🤖 AI Summary
Existing LLM inference systems are prone to security and reliability issues under high concurrency due to shared state—such as KV caches, batching, and multi-tenant scheduling—that evade detection by conventional testing. This work proposes GRIEF, the first gray-box fuzzing framework that treats concurrent request traces as first-class inputs. GRIEF employs lightweight instrumentation to detect crashes, hangs, performance anomalies, and silent errors, and combines controlled replay with log-probability validation to confirm reproducible failures.

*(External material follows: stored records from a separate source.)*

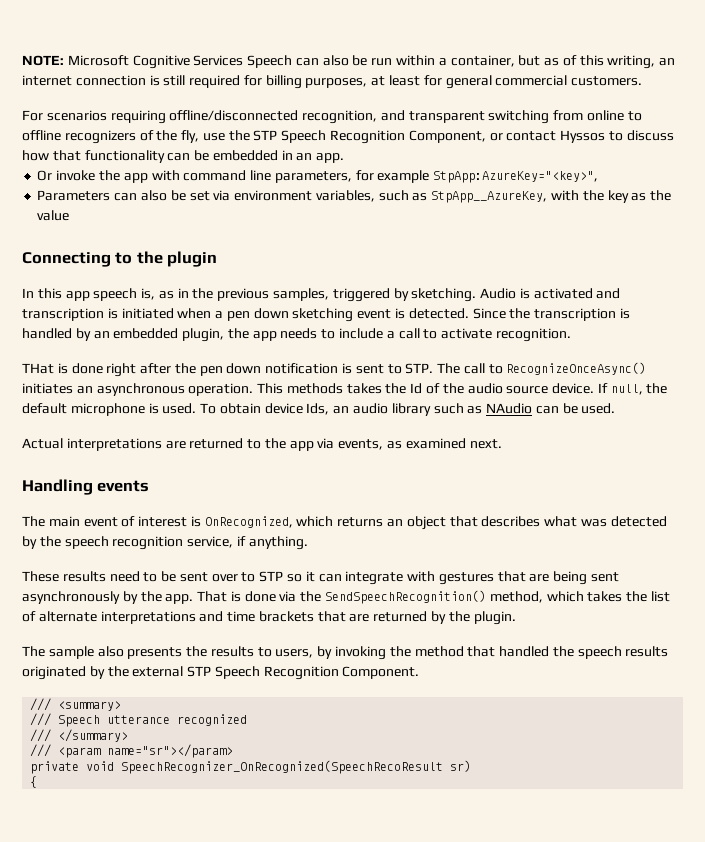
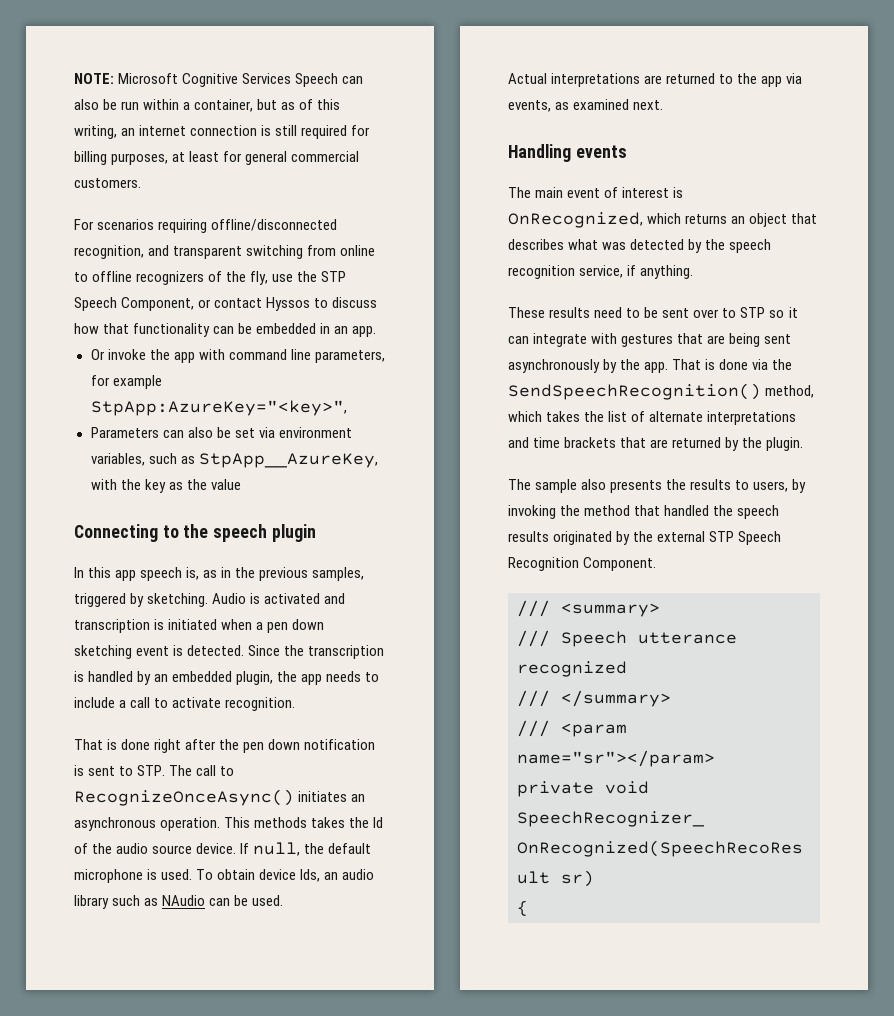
- For scenarios requiring offline/disconnected recognition, and transparent switching from online to offline recognizers of the fly, use the STP Speech Recognition Component, or contact Hyssos to discuss how that functionality can be embedded in an app.
+ For scenarios requiring offline/disconnected recognition, and transparent switching from online to offline recognizers of the fly, use the STP Speech Component, or contact Hyssos to discuss how that functionality can be embedded in an app.
- Connecting to the plugin
+ Connecting to the speech plugin
- THat is done right after the pen down notification is sent to STP. The call to RecognizeOnceAsync() initiates an asynchronous operation.
+ That is done right after the pen down notification is sent to STP. The call to RecognizeOnceAsync() initiates an asynchronous operation.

The approach uncovers previously unknown vulnerability classes, including cross-request contamination, implicit denial-of-service, and delayed crashes, identifying 15 bugs in vLLM and SGLang (10 confirmed, including two CVEs). These findings establish concurrent service behavior as a critical security boundary for LLM infrastructure.
📝 Abstract
LLM inference and serving systems have become security-critical infrastructure; however, many of their most concerning failures arise from the serving layer rather than from model behavior alone. Modern inference engines combine KV cache, batching, prefix sharing, speculative decoding, adapters, and multi-tenant scheduling, creating shared-state behavior that only emerges under realistic concurrent workloads and is missed by standard model, safety, and API tests. We present GRIEF, a greybox fuzzer for LLM inference engines that treats timed multi-request traces as first-class inputs, uses lightweight oracles to detect crashes, hangs, performance pathologies, and silent output corruption, and applies controlled replay with log-probability checks to confirm reproducible serving-layer failures. Across early campaigns on vLLM and SGLang, GRIEF discovers 15 vulnerabilities, 10 confirmed by engine developers, including 2 CVEs, spanning KV-cache isolation failures, cross-request performance interference, and crash or liveness bugs. These results show that concurrency, caching, and state reuse can induce silent cross-request contamination, noisy-neighbor denial of service, and delayed crashes without malformed inputs or explicit server errors, making concurrent serving behavior a first-class security and reliability boundary for LLM infrastructure.